Nuove informazioni sul caso di omicidio-suicidio che nella giornata di ieri ha coinvolto una famiglia di Roma e in cui i due genitori hanno ucciso la figlioletta di 5 anni disabile e il cane prima di togliersi la vita.
Secondo alcune fonti, i genitori avevano finito i soldi dopo diversi tentativi di cura per la bambina la quale soffriva di paralisi celebrale, ritardo motorio e cognitivo, epilessia.
I genitori, in passato, sarebbero entrati in contatto con Jose Roberto Trujillo, un neuroscienziato messicano il quale utilizzerebbe dei metodi di cura non approvati dalla Food and Drug Administration statunitense.

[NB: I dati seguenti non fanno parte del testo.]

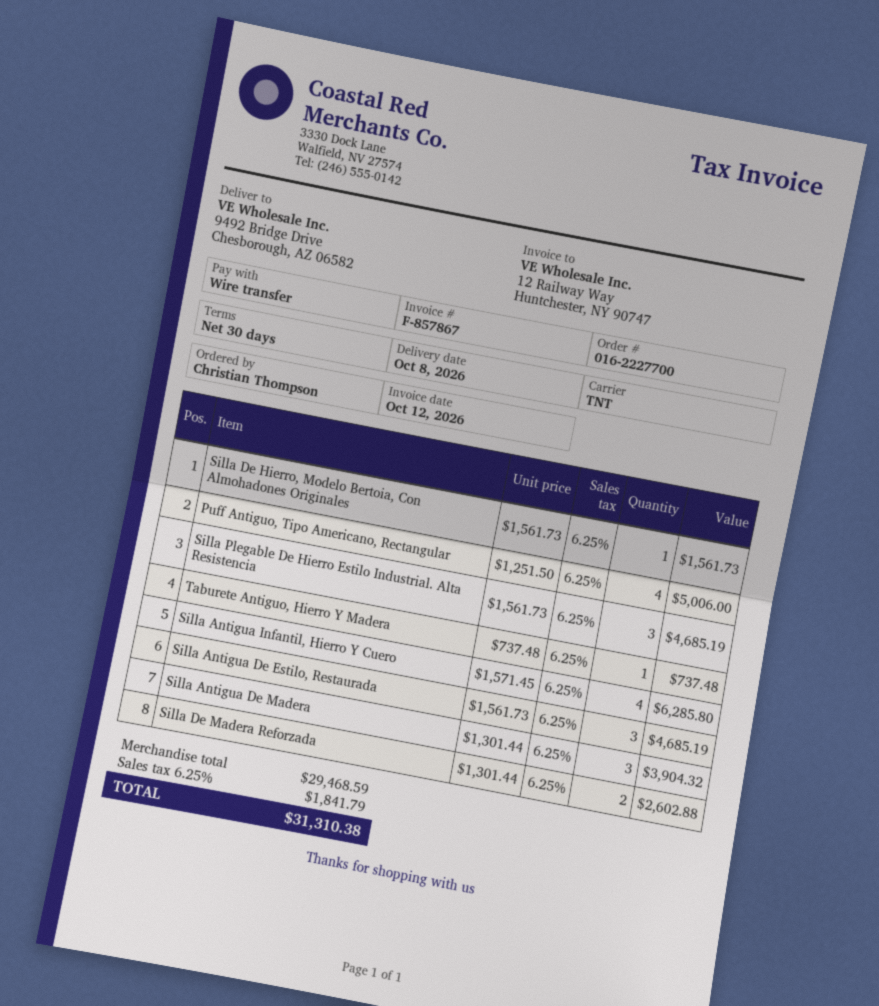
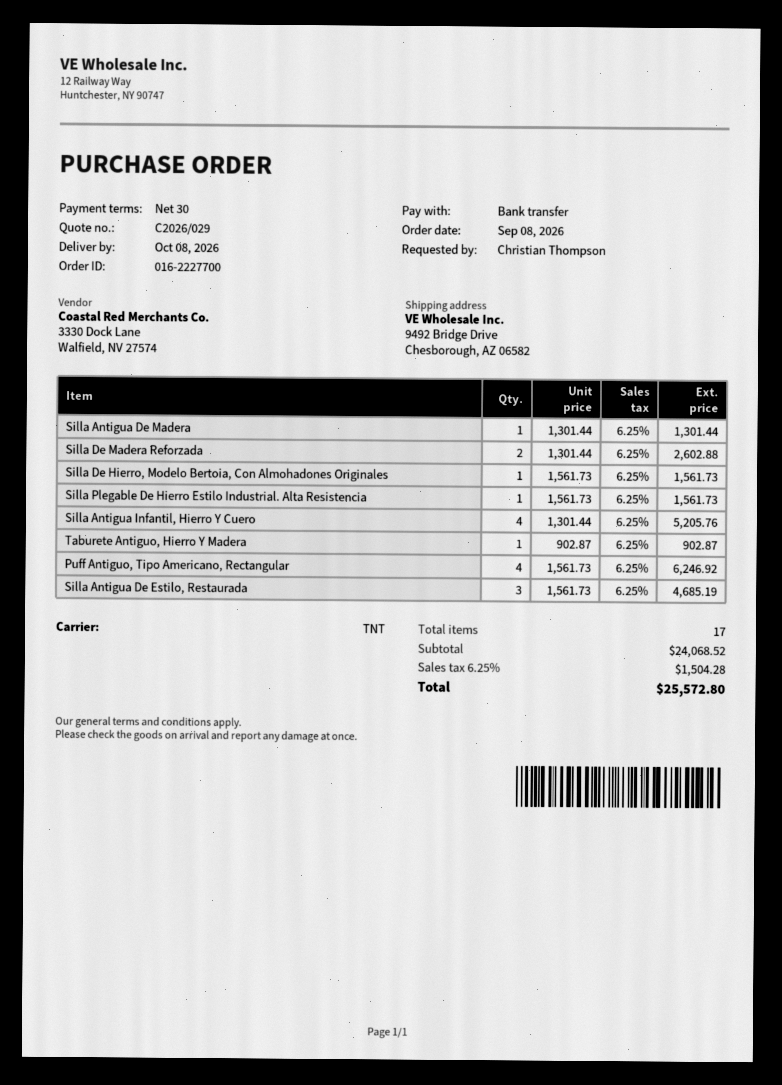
Puff Antiguo, Tipo Americano, Rectangular: 4 x 1251.50 = 5006.00 -> 4 x 1561.73 = 6246.92
Silla Plegable De Hierro Estilo Industrial. Alta Resistencia: 3 x 1561.73 = 4685.19 -> 1 x 1561.73 = 1561.73
Taburete Antiguo, Hierro Y Madera: 1 x 737.48 = 737.48 -> 1 x 902.87 = 902.87
Silla Antigua Infantil, Hierro Y Cuero: 4 x 1571.45 = 6285.80 -> 4 x 1301.44 = 5205.76
Silla Antigua De Madera: 3 x 1301.44 = 3904.32 -> 1 x 1301.44 = 1301.44
subtotal: 29468.59 -> 24068.52
tax: 6.25% = 1841.79 -> 6.25% = 1504.28
total: 31310.38 -> 25572.80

Uno dei metodi consisterebbe nell’utilizzo di campi elettromagnetici.
I due genitori si sarebbero rivolti per tre volte allo scienziato, operando tre viaggi in Messico e spendendo ogni volta una somma di circa 100.000 euro per un totale di circa 300.000. I soldi sarebbero stati raccolti vendendo alcune proprietà, con raccolte fondi e attingendo ai risparmi.
Dalle lettere lasciate in casa, emergerebbe l’insostenibilità della situazione e la disperazione dei due genitori.